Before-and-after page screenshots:
=-=-=-=-=

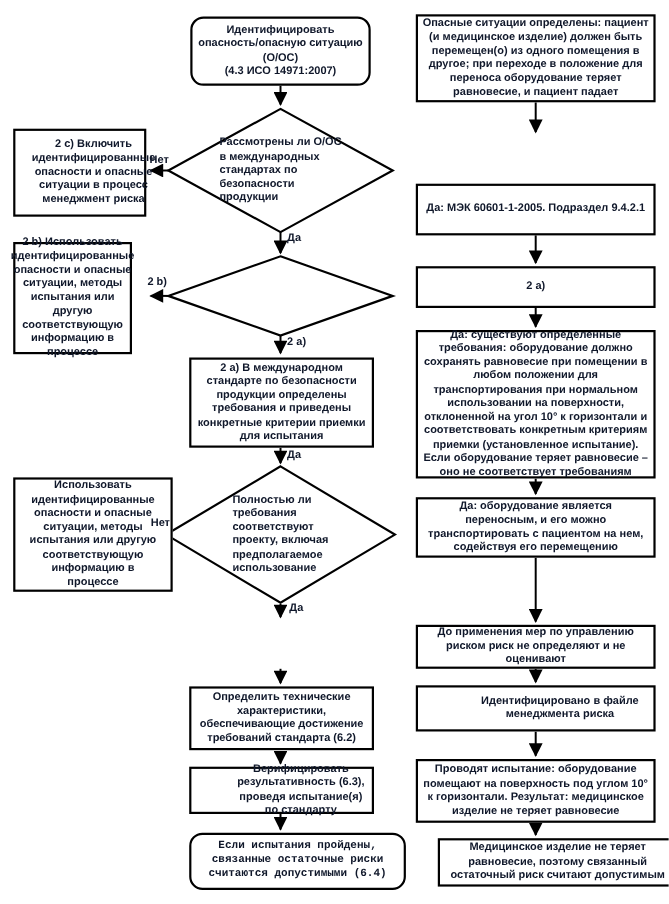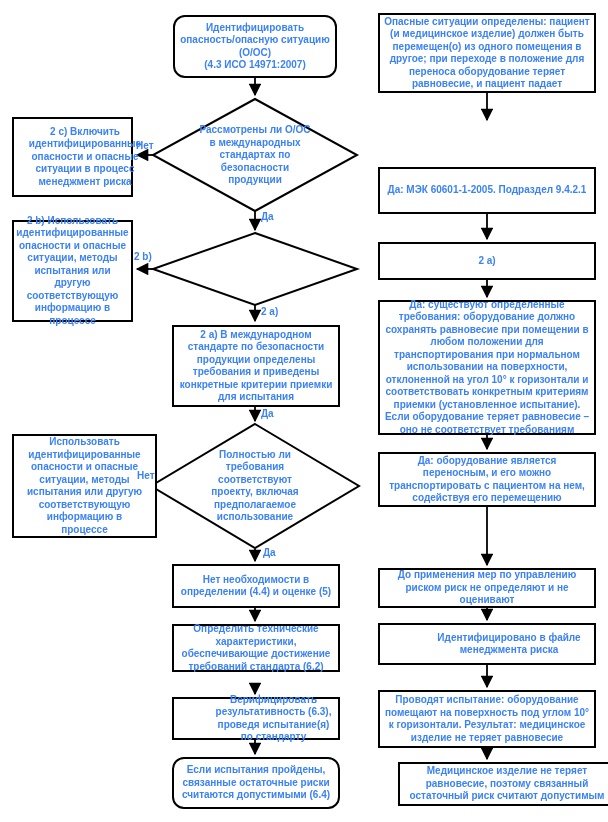"Идентифицировать" #canvas { color: #3b82f6 -> #0f172a }
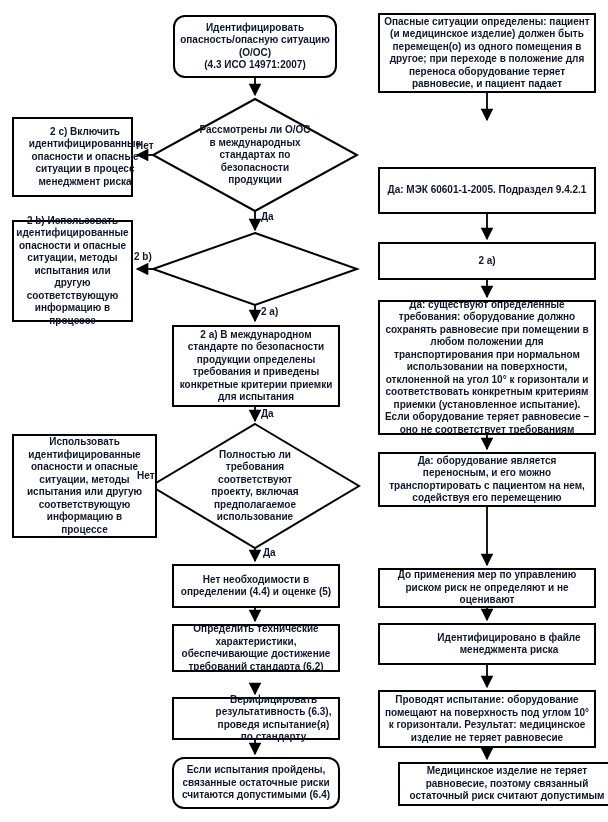"Рассмотрены ли О/ОС" .dtext { text-align: center -> none }
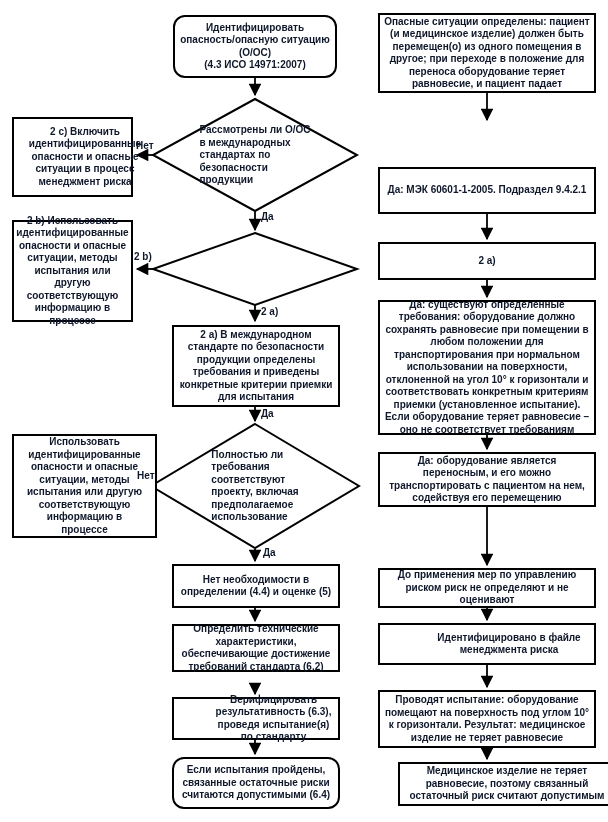"2 b) Использовать" div.box { width: 121px -> 108px }
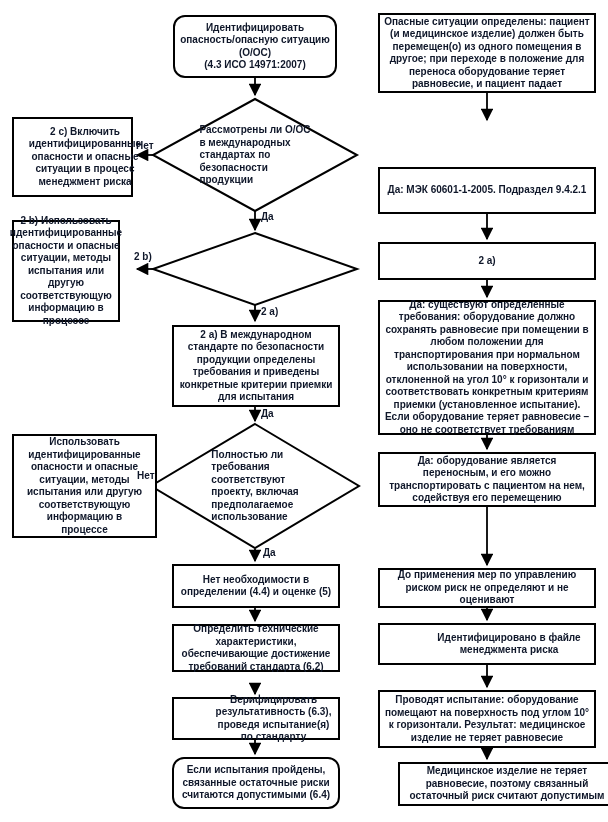"Нет необходимости в" div.box { html: <div>Нет необходимости в определении (4.4) и оценке (5)</div> -> none }
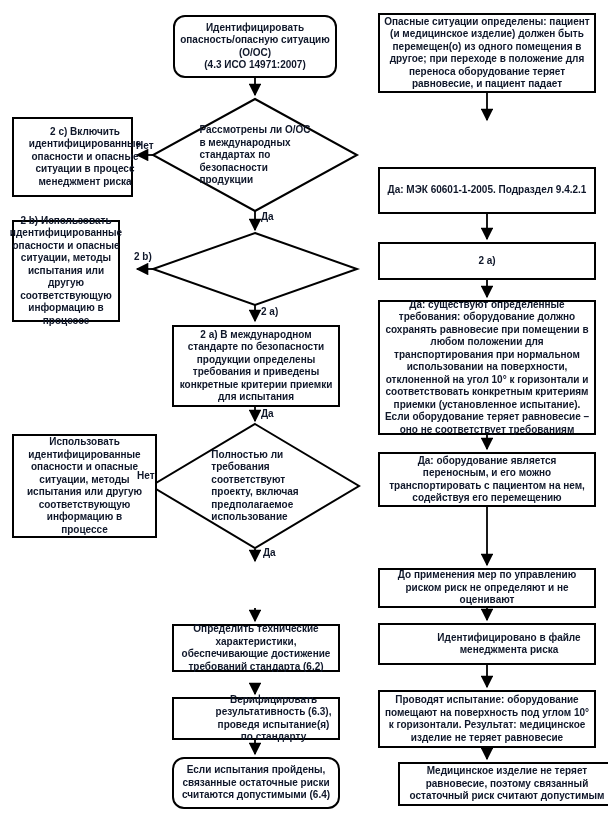"Определить технические" div.box { height: 48px -> 58px }
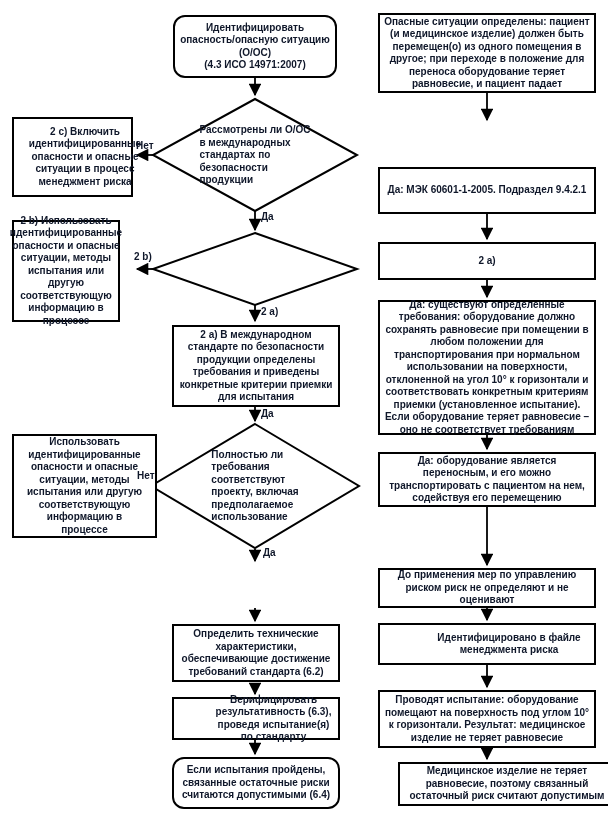"Если испытания пройдены," div.box { font-family: none -> Liberation Mono, monospace; width: 168px -> 197px }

=-=-=-=-=

Retype only the lines from the one with "html: <div>Нет необходимости" through the final line of the entries, please, and keep the pictures out.

* _Solution_
"Нет необходимости в" div.box { html: <div>Нет необходимости в определении (4.4) и оценке (5)</div> -> none }
"Определить технические" div.box { height: 48px -> 58px }
"Если испытания пройдены," div.box { font-family: none -> Liberation Mono, monospace; width: 168px -> 197px }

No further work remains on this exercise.